New version

Tom Allison tallison at tacocat.net
Tue Mar 16 23:56:26 CET 2004


Greg Louis wrote:
 > On 20040316 (Tue) at 0628:15 -0600, Bill McClain wrote:
 >
 >>On Tue, 16 Mar 2004 06:54:48 -0500
 >>Tom Allison <tallison at tacocat.net> wrote:
 >>
 >>
 >>>Perhaps something to the effect of:
 >>>min_dev: you want to make sure your robx value is within the range of
 >>>0.50 +/- min_dev.  If you don't then all your new tokens will be
 >>>included in calculations and have strange results on your scores.
 >>
 >>I don't think that's generally true.
 >
 >
 > I agree.  There are situations -- a small training database is one of
 > them -- where it makes sense not to consider unknowns, and making sure
 > min_dev excludes them is a way to avoid swamping your valid tokens with
 > priors.  But some of us find that a very small min_dev works really
 > well (bogotune will tell you, if you have enough messages to run it).
 >

Yes this is exactly my point.

I am not in a position to run bogotune and so I have to fiddle manually.
While the bogofilter.cf file provides me with the means to readily
fiddle to my hearts delight, I do not have sufficient emails to run
bogotune or to do such inherently risky settings as you have (as
supported by other comments on this list).

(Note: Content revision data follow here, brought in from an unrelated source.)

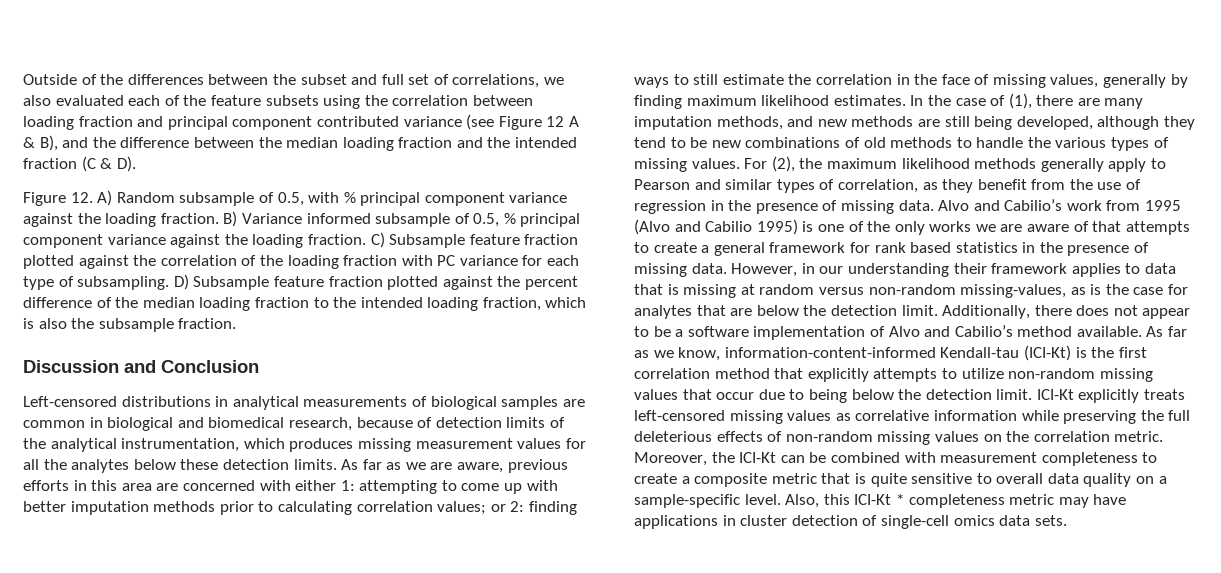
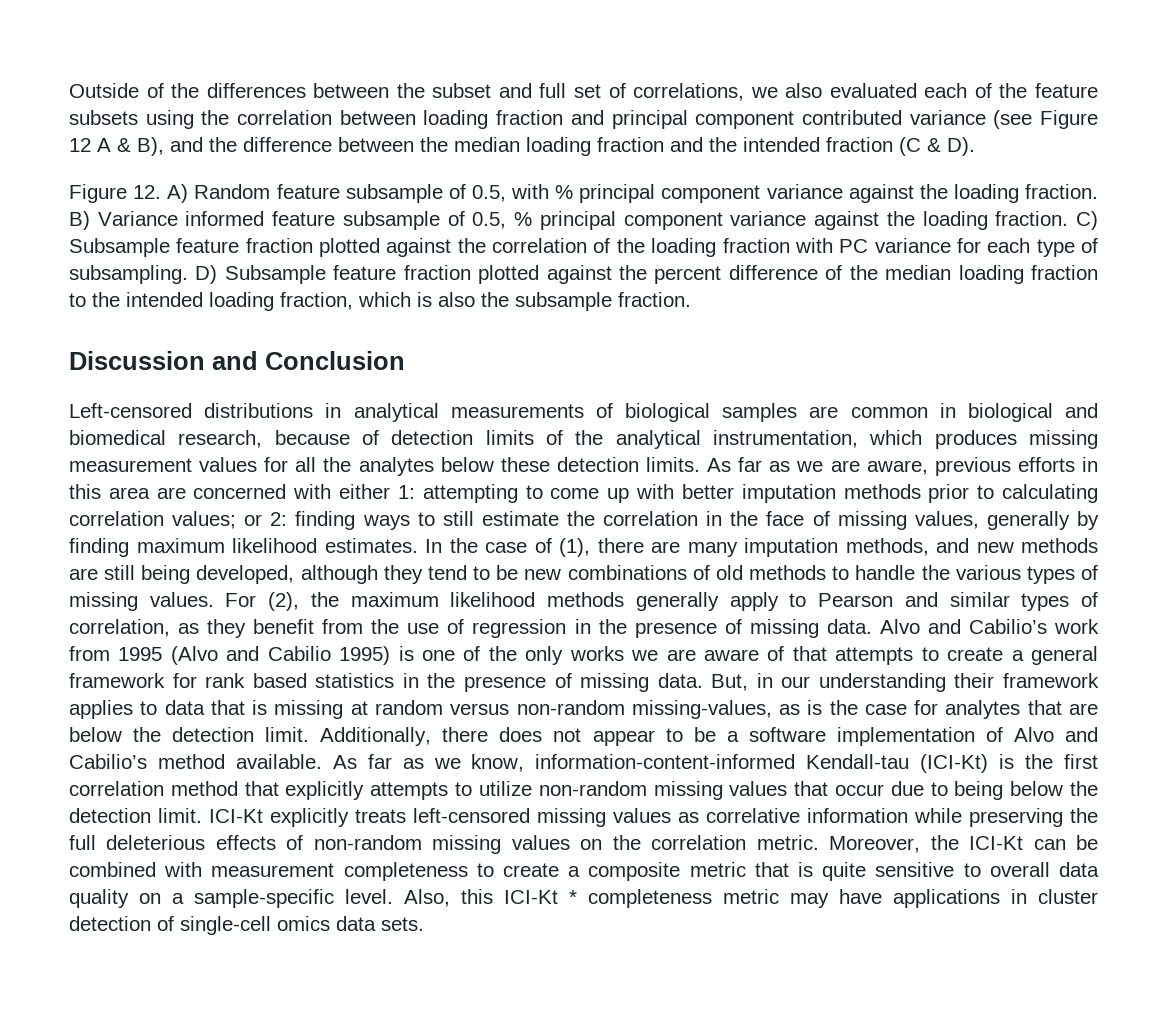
- Figure 12. A) Random subsample of 0.5, with % principal component variance against the loading fraction.
+ Figure 12. A) Random feature subsample of 0.5, with % principal component variance against the loading fraction.
- B) Variance informed subsample of 0.5, % principal component variance against the loading fraction.
+ B) Variance informed feature subsample of 0.5, % principal component variance against the loading fraction.
- However, in our understanding their framework applies to data that is missing at random versus non-random missing-values, as is the case for analytes that are below the detection limit.
+ But, in our understanding their framework applies to data that is missing at random versus non-random missing-values, as is the case for analytes that are below the detection limit.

I can't possibly dispute the effectiveness of your settings, however I
think as a general guideline it might be a good idea to keep robx
withing the 0.5 +/- min_dev range just as it's a good idea to not set
spam_cutoff to 0.40 right away.

---

On a side note IIRC most people have an diction of <30,000 words with a
common set of 10,000 in their daily language.  Considering thay my one
month old wordlist exceeds this by almost 4x it's no surprise that
(according to 'bogoutil -H')
hapaxes:  ham   11899 ( 8.35%), spam   52460 (36.83%)
    pure:  ham   24179 (16.98%), spam  107558 (75.52%)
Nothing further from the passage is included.